Suzuki’s journey as an artist began in 1963 with a performance at Nagoya station, in which he threw a bucket full of junk down a staircase. The inspiration behind this performance – the idea that if one were to hurl an object down a well-balanced stairway, a pleasant rhythm might be the result – took the desire to “listen” as its subject. That desire to hear, to listen has remained the one constant in Suzuki’s stance as an artist.
During the sixties, Suzuki’s sense of playfulness led him to undertake a series of Self-Study Events, where he explored the processes of “throwing” and “following”, taking the natural world as his collaborator. The experiences he gained in these events led him in the seventies to invent an echo instrument he named Analapos. The instrument’s structure resembles that of two mirrors facing each other, reflecting into infinity. As an extension of the principles underlying Analapos, Suzuki constructed the Hinatabokko no kukan (Space in the Sun) in 1988. This space consists of two huge parallel walls, in between which the artist can sit all day and purify his hearing by listening to the reflected sounds of nature. This space leads the artist to discover a new method of listening. Suzuki himself comments, “Sound, which had been conceptually imprisoned in various spaces, is freed to circle the world.”
From the late seventies and through the eighties, Suzuki also developed a form of performance he refers to as Conceptual Soundwork. Applying a number of self-imposed, simple and austere rules, he uses objects close at hand in a mode of “intellectual play”. While these events do on the one hand express a critique of meaningless improvised performance, at the same time Suzuki is constantly aware of the audience’s process of listening and he attempts to create contemporaneous connections with the site of performance. It was around this time that Suzuki began to travel frequently to the US and Europe, and his performances at leading music festivals, Festival d’Automne (Paris, 1978) and Documenta 8 (Kassel, 1987) were rapturously received.
As sound art enjoyed a period of prosperity in the nineties, Suzuki was given the chance to create many installations, particularly in Berlin. Worthy of special note were his soundless installations, such as Otodate (Echo point, 1996) in Berlin, Enghien-les-Bains (since 1997, http://www.insitu-enghien.org/) and Strasbourg; Hana (Flower, 1997) at the Stadtgalarie Saarbrucken; and Pyramid (1999) which involved people excavating sounds. These soundless pieces were not designed to critique the old perceptual theories of music, rather they questioned the very location of music. Through their encounter with these works, the past experiences and memories of viewers were reconstructed as new experiences. This process was fundamental to the action of “listening” to the works.

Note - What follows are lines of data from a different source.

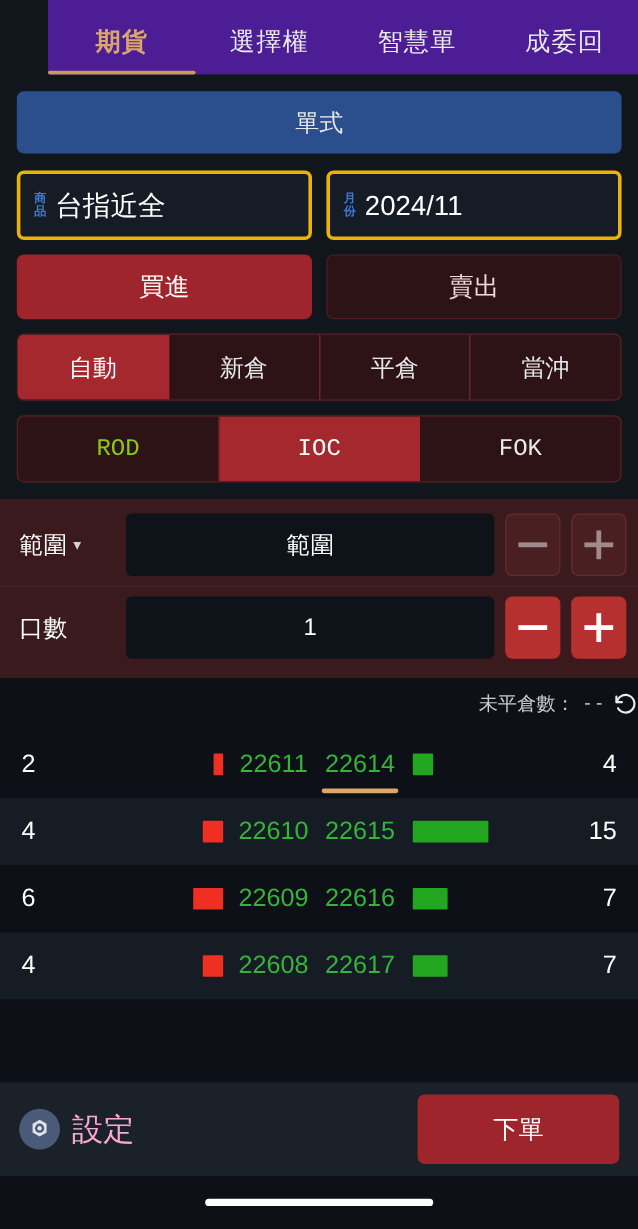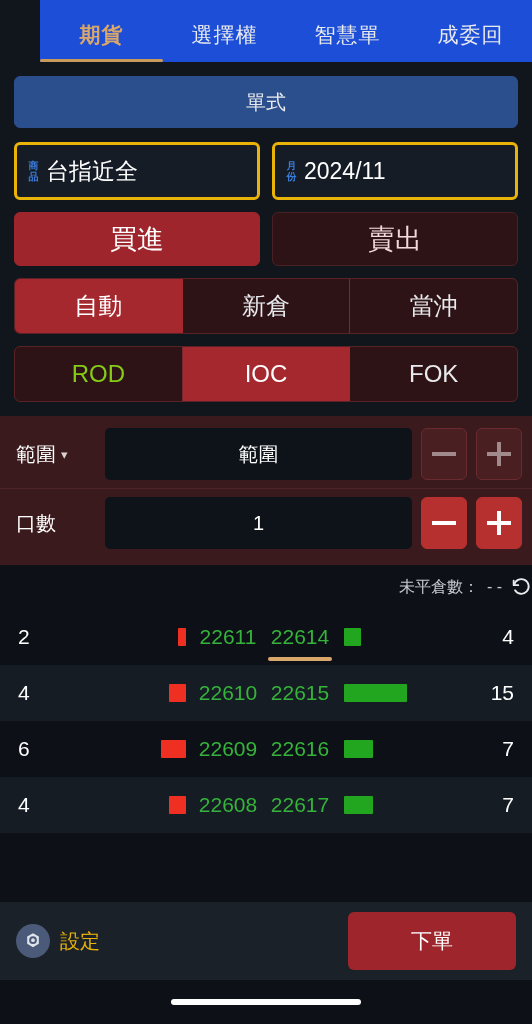--- a/index.html
+++ b/index.html
@@ -5,21 +5,21 @@
   * { box-sizing: border-box; margin: 0; padding: 0; }
   html, body {
     width: 532px; height: 1024px;
     background: #0d1117;
     font-family: "Liberation Sans", "DejaVu Sans", sans-serif;
     overflow: hidden;
   }
   .app { width: 532px; height: 1024px; display: flex; flex-direction: column; background: #11161d; }
 
   
-  .tabbar { height: 62px; background: #1d4ed8; display: flex; align-items: stretch; margin-left: 40px; }
+  .tabbar { height: 62px; background: #4c1d95; display: flex; align-items: stretch; margin-left: 40px; }
   .tab { flex: 1; display: flex; flex-direction: column; align-items: center; justify-content: flex-end; }
   .tab-label { font-size: 21px; color: #e8eaed; letter-spacing: 1px; padding-bottom: 10px; }
   .tab.active .tab-label { color: #d9a76a; font-weight: bold; }
   .tab-underline { height: 3px; width: 100%; background: transparent; border-radius: 2px; }
   .tab.active .tab-underline { background: #c89a5b; }
 
   
   .mode-row { display: flex; gap: 12px; padding: 14px 14px 0 14px; }
   .mode-btn {
     flex: 1; height: 52px; border-radius: 6px;
@@ -38,32 +38,32 @@
     font-size: 10px; color: #3b7bd9; line-height: 11px; width: 13px;
     text-align: center; margin-right: 6px; font-weight: bold;
   }
   .field-value { font-size: 23px; color: #ffffff; }
 
   
   .bs-row { display: flex; gap: 12px; padding: 12px 14px 0 14px; }
   .bs-btn {
     flex: 1; height: 54px; border-radius: 6px;
     display: flex; align-items: center; justify-content: center;
-    font-size: 27px; color: #f2d9da; background: #2e1316; border: 1px solid #4a2025;
+    font-size: 21px; color: #f2d9da; background: #2e1316; border: 1px solid #4a2025;
   }
   .bs-btn.active { background: #9e252b; border-color: #9e252b; color: #ffffff; }
 
   
   .seg-group {
     margin: 12px 14px 0 14px; height: 56px; border-radius: 6px;
     border: 1px solid #5a2226; background: #2e1316; display: flex; overflow: hidden;
   }
   .seg {
     flex: 1; display: flex; align-items: center; justify-content: center;
-    font-size: 24px; color: #e8eaed; border-right: 1px solid #7a2a2f;
+    font-size: 20px; color: #e8eaed; border-right: 1px solid #7a2a2f; font-family: Liberation Mono, monospace;
   }
   .seg:last-child { border-right: none; }
   .seg.active { background: #a5282e; color: #ffffff; border-right-color: #a5282e; }
   .seg.disabled { color: #84cc16; }
 
   
   .stepper-panel { margin-top: 14px; background: #3a1a1c; padding: 4px 0 8px 0; }
   .stepper-row { display: flex; align-items: center; padding: 8px 10px; gap: 9px; }
   .stepper-row + .stepper-row { border-top: 1px solid #4d2427; }
   .stepper-label {
@@ -118,21 +118,21 @@
   .spacer { flex: 1; background: #0d1117; }
   .bottombar {
     height: 78px; background: #1b2129; display: flex; align-items: center;
     justify-content: space-between; padding: 0 16px;
   }
   .settings { display: flex; align-items: center; gap: 10px; }
   .gear-circle {
     width: 34px; height: 34px; border-radius: 50%; background: #4a5a78;
     display: flex; align-items: center; justify-content: center;
   }
-  .settings-label { font-size: 20px; color: #eab308; }
+  .settings-label { font-size: 26px; color: #f9a8d4; }
   .submit-btn {
     width: 168px; height: 58px; background: #9e252b; border-radius: 6px;
     display: flex; align-items: center; justify-content: center;
     font-size: 21px; color: #ffffff;
   }
   .homebar-area { height: 44px; background: #0d1117; display: flex; align-items: center; justify-content: center; }
   .homebar { width: 190px; height: 6px; border-radius: 3px; background: #ffffff; }
 </style>
 </head>
 <body>
@@ -174,20 +174,21 @@
   </div>
 
   <div class="bs-row">
     <div class="bs-btn active">買進</div>
     <div class="bs-btn">賣出</div>
   </div>
 
   <div class="seg-group">
     <div class="seg active">自動</div>
     <div class="seg">新倉</div>
+    <div class="seg">平倉</div>
     <div class="seg">當沖</div>
   </div>
 
   <div class="seg-group">
     <div class="seg disabled">ROD</div>
     <div class="seg active">IOC</div>
     <div class="seg">FOK</div>
   </div>
 
   <div class="stepper-panel">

In recent years, the insights he gained from the Turbridge (1999-2000) installation at the Daad Gallery in Berlin have opened up new avenues of development for his future work. By recording and creating sound sources himself, and by using electric amplification with Suzuki’s own self-designed output devices, he was able to reconstruct sounds and experiment with listening to the “factors of place”. These experiments were followed up by the sound-drawing Mowe (Seagull, 2002) for the Berlin radio station SFB, and Nagekake & Tadori (Throwing and Following, 2002) which included some suggestions towards the construction of place. Visitors to the latter were able to experience a “place established by the artist as a wholly different space and time axis.”
To run simultaneously with these experiments, Suzuki has started the Mogari series since 2002 at the Brunei Gallery at the School of Oriental & African Studies in London. This series centres around unbelievably powerful performances on iwabue – ancient and naturally-sculpted stone flutes which have been handed down in Suzuki’s family. Using these ancient instruments Suzuki sculpts time and place, and through their music he searches for his own end.